O exposto acima ainda não tocou em outro ponto crucial:
o da jornada dupla ou tripla de trabalho, visto que, além de trabalhar, cuidar
da casa e dos filhos, a mulher muitas vezes ainda estuda. Não por acaso, os
maiores índices de escolaridade são dominados pelo público feminino em todos os
níveis. Ainda assim, a corrida fica ainda mais desigual na remuneração, pois em
pleno 2018 as mulheres ainda ganham menos do que os homens para exercer as
mesmas funções. Uma situação que é apoiada, aliás, pelo parceiro de chapa do
general na já famosa frase de que “mulher deve ganhar menos porque engravida”.

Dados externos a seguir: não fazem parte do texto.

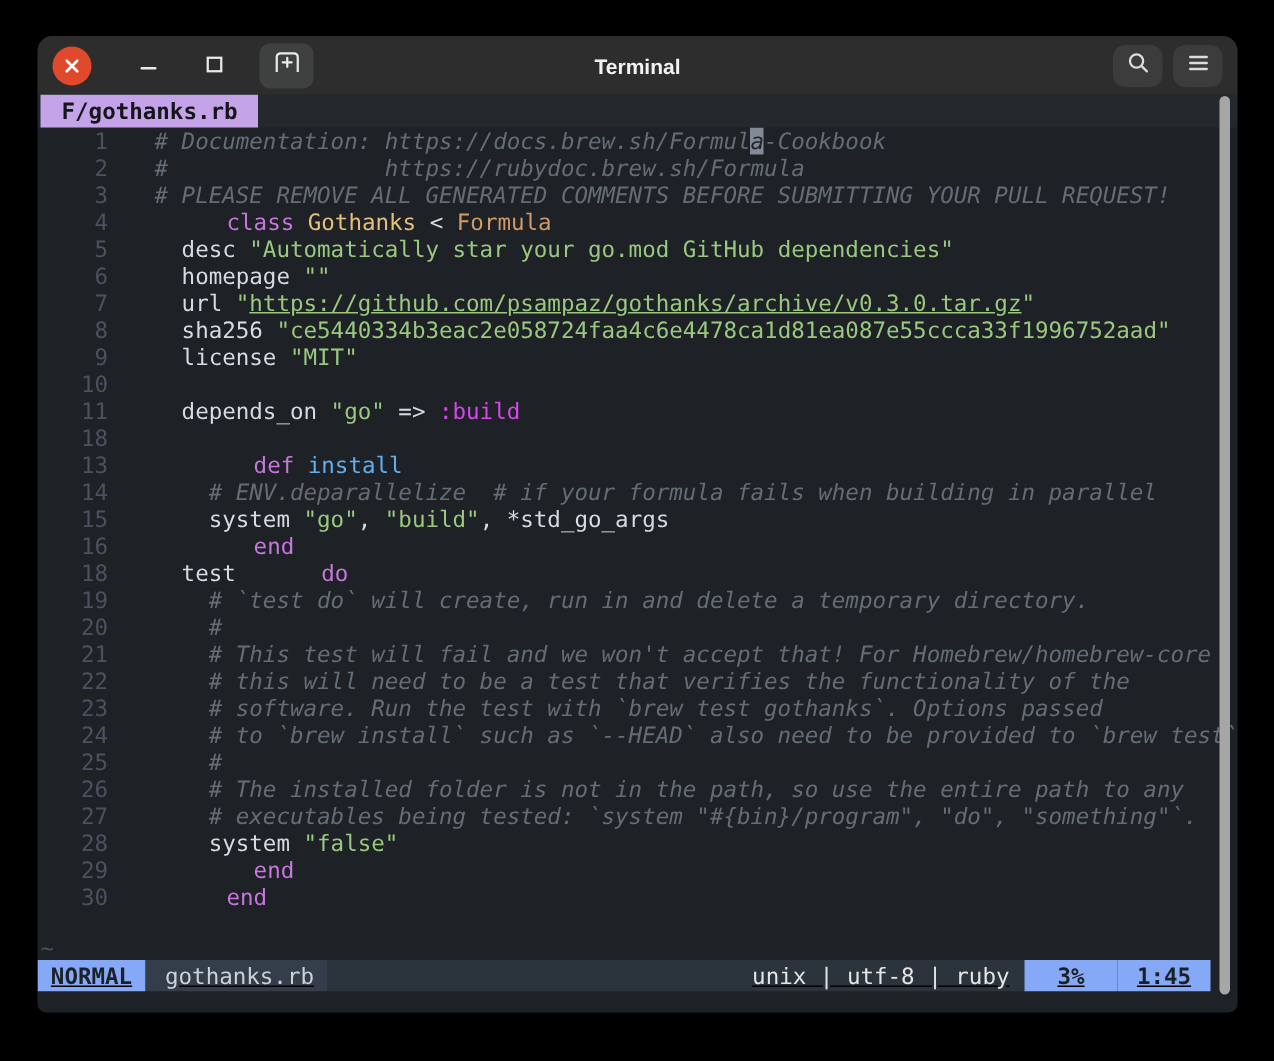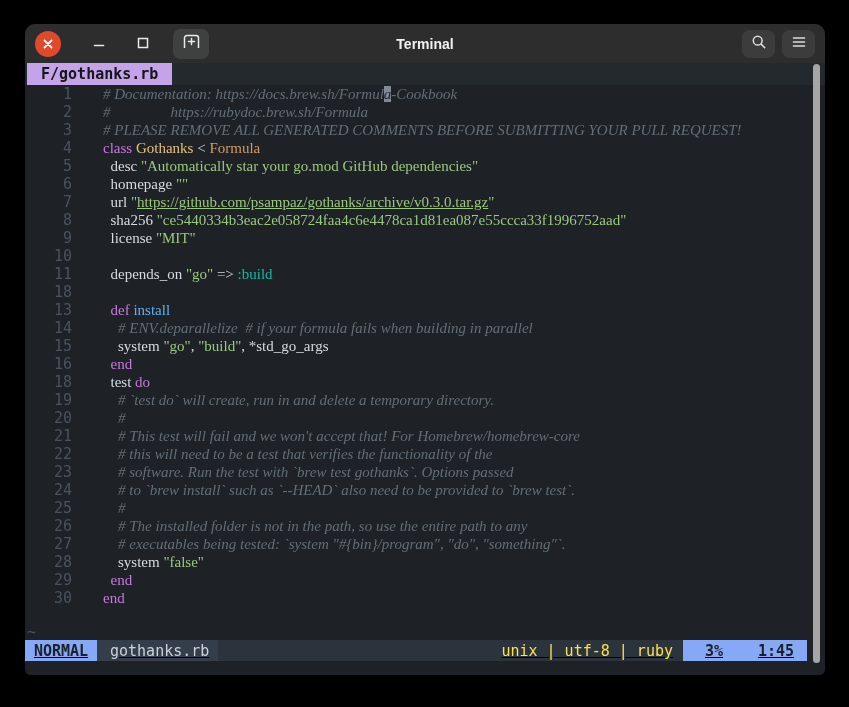"# Documentation:" .code { font-family: Liberation Serif, serif -> none }
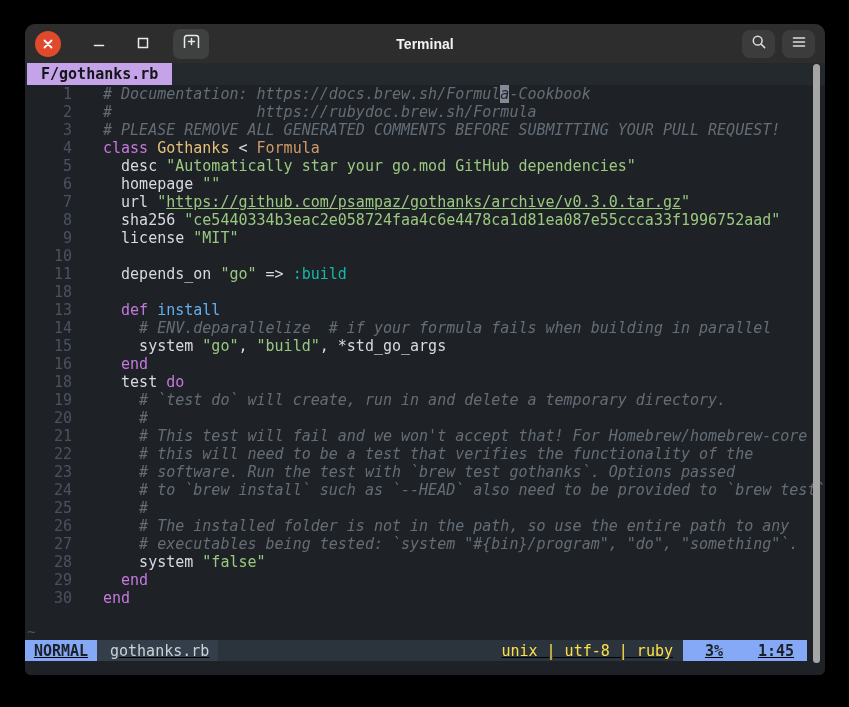"class" .tok-k { margin-left: none -> 48px }
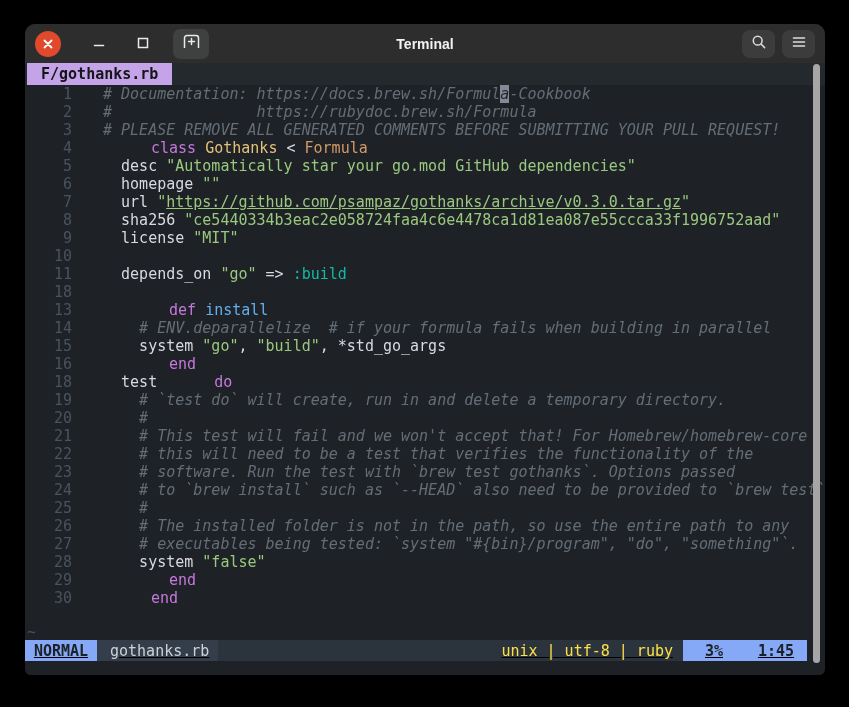":build" .tok-r { color: #14b8a6 -> #d946ef }
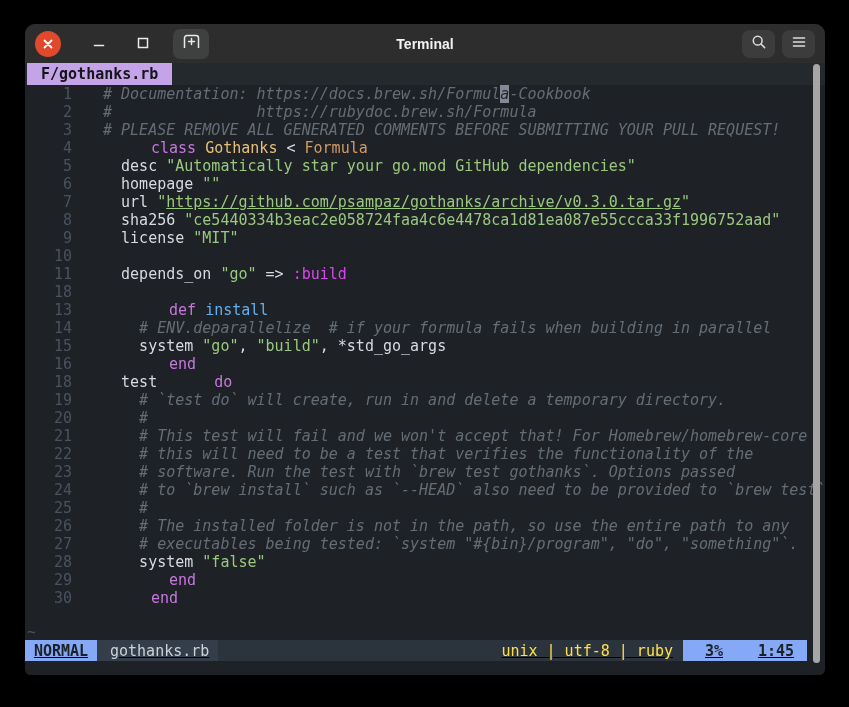"unix | utf-8 | ruby" .sl-mid { color: #fde047 -> #e5e5e5 }
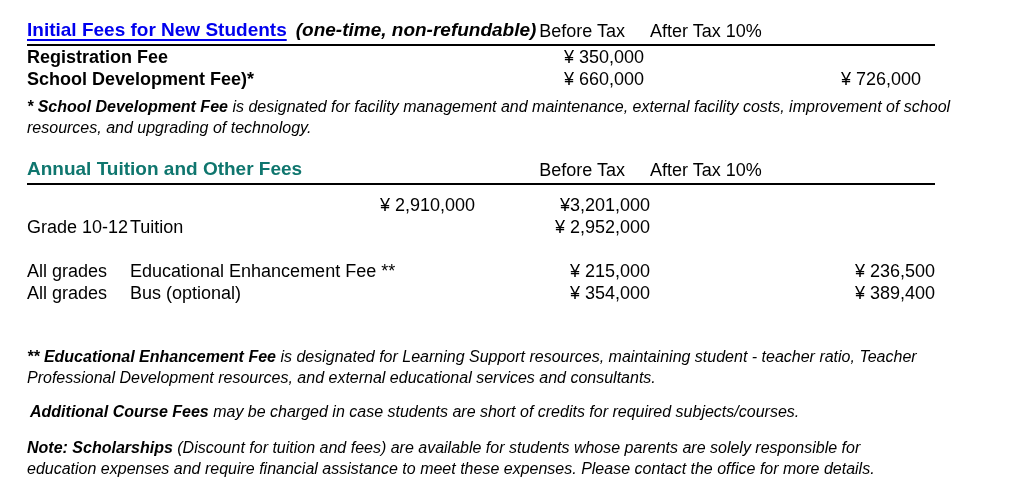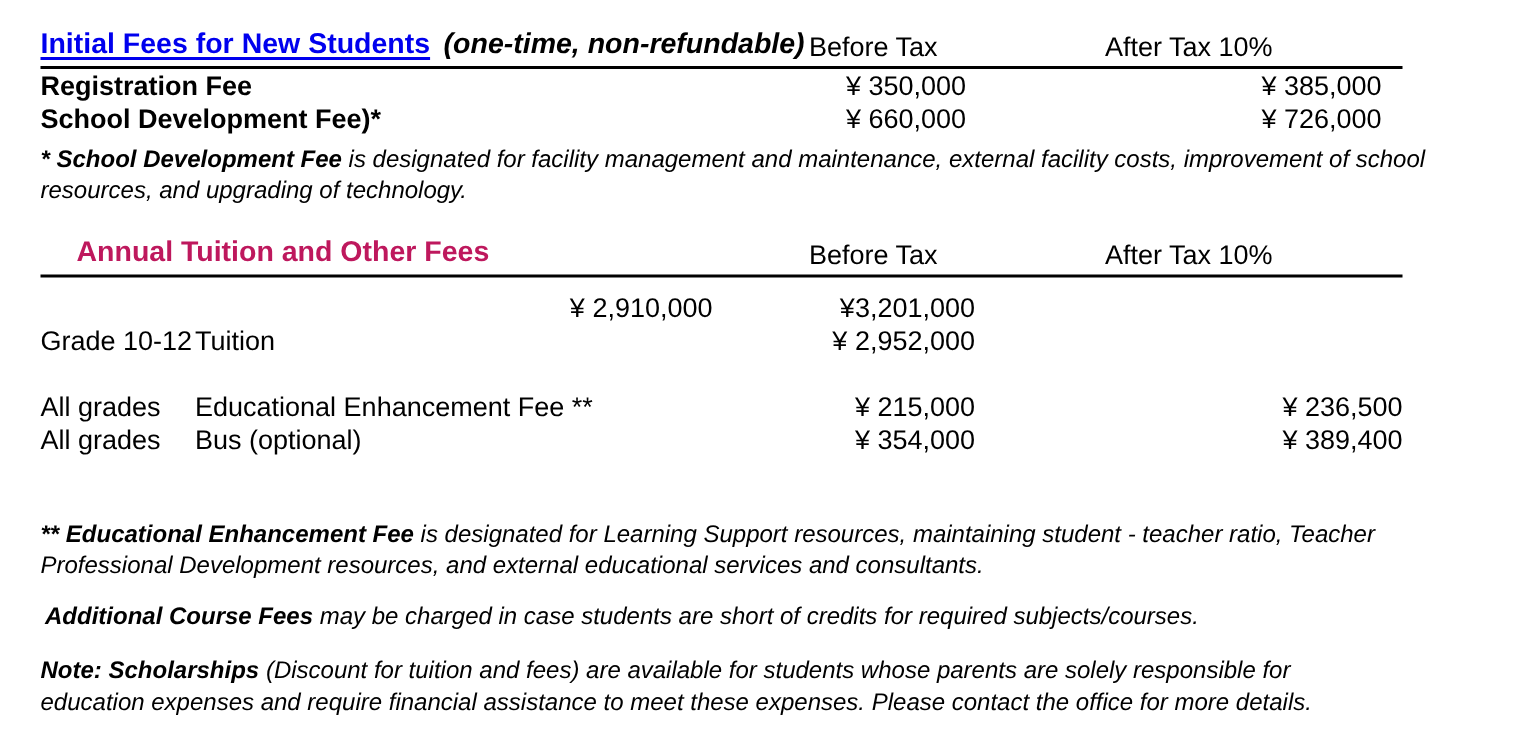"After Tax 10%" .col-after-head { text-align: center -> left }
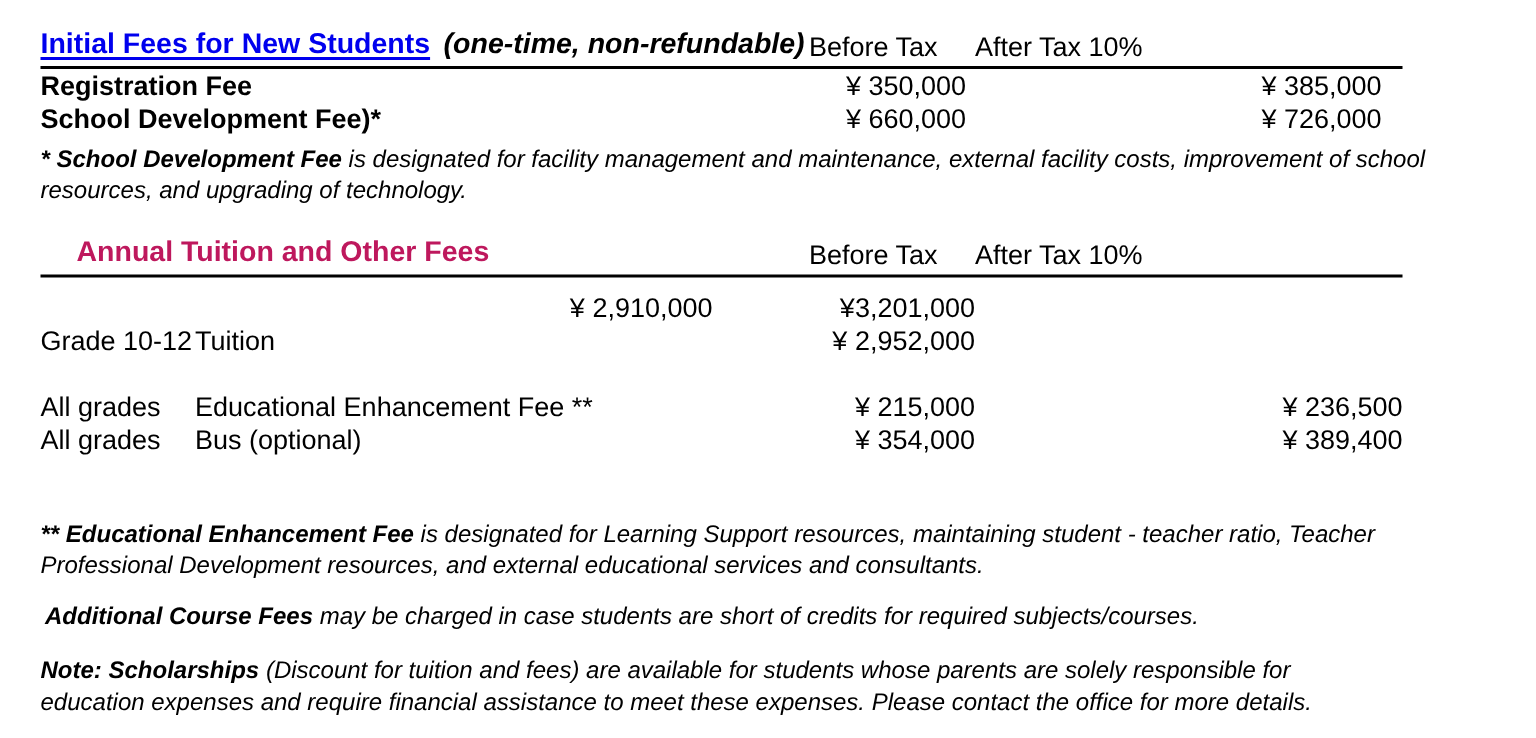"¥ 385,000" div.col-after { html: <div>¥ 385,000</div> -> none }
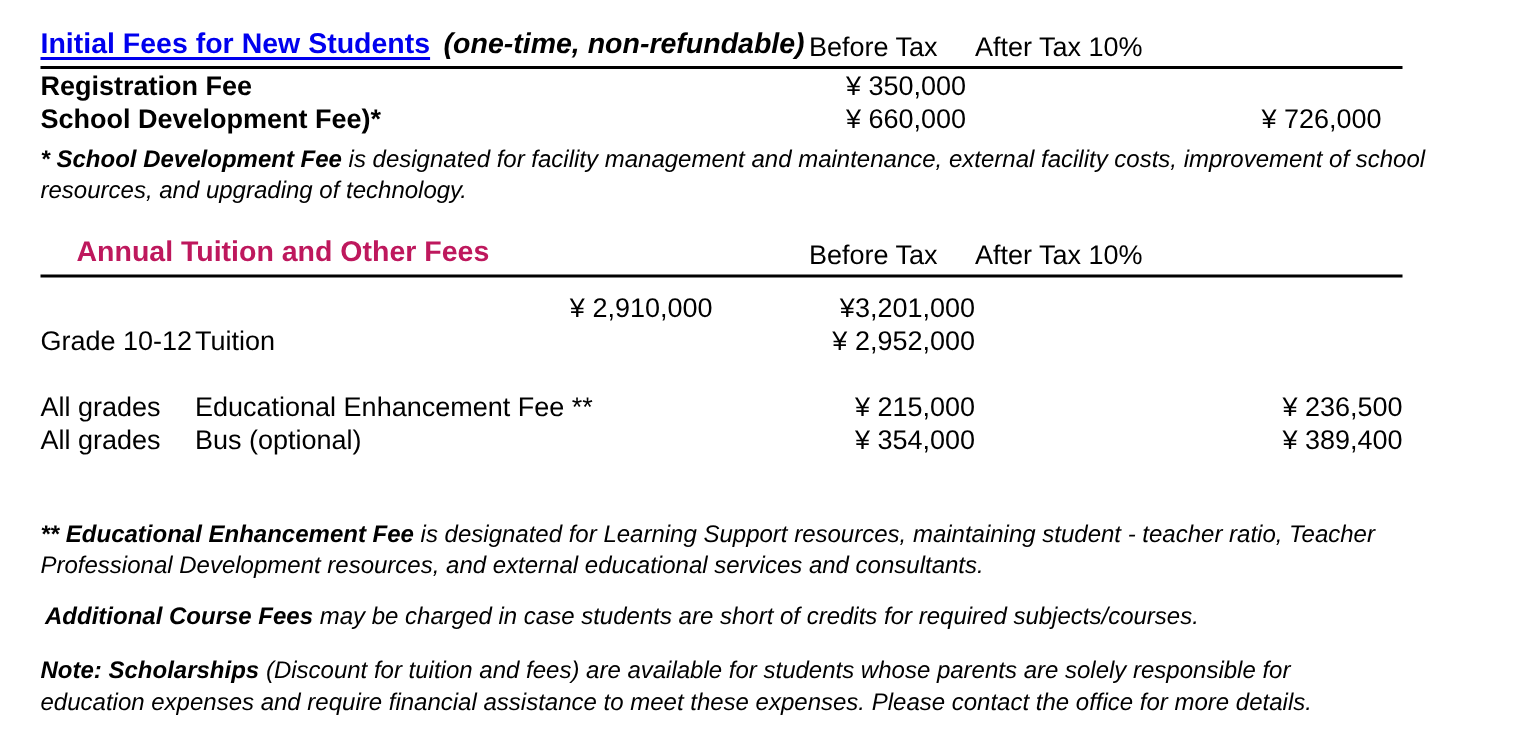"Annual Tuition and Other Fees" .tbl-title.plain { color: #be185d -> #0f766e; margin-left: 24px -> none }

O racismo e a misoginia parecem ser a
principal doença crônica nacional.
Minha bisavó, Damiana da Silva Santos, faleceu com 104
anos. Ela nasceu no ano da abolição da escravidão, em 1888. Na próxima semana,
Damiana completaria 130 anos de nascimento. Ela foi abandonada pelo marido,
assim como também foi sua filha, Celina, e como havia sido sua mãe, Martha,
nascida da Lei do Ventre Livre, e sua bisavó, Anolina, que foi seguidamente
abusada pelo senhor. A mãe desta… bem, esta veio de África e, portanto,
sequestrada dos seus. Conto este breve histórico familiar para dizer que o
racismo e a misoginia parecem ser a principal doença crônica nacional. Um mal
que não tem hora para manifestar suas pústulas, no tecido roto de uma nação
dilacerada por um processo eleitoral, a meu ver, entre os mais cruéis da nossa
trajetória.
Uma frase proferida pela velha Damiana como mantra e
que carregamos como lema familiar é: quem tem o conhecimento, tem o poder.
Nossa turma de “desajustados” está estudando, trabalhando, criando e
produzindo. O narcotráfico vemos apenas pelo noticiário, pelas séries
televisivas e na fala dos generais candidatos a governar um país que, pelo
visto, não apenas desconhecem, mas principalmente depreciam.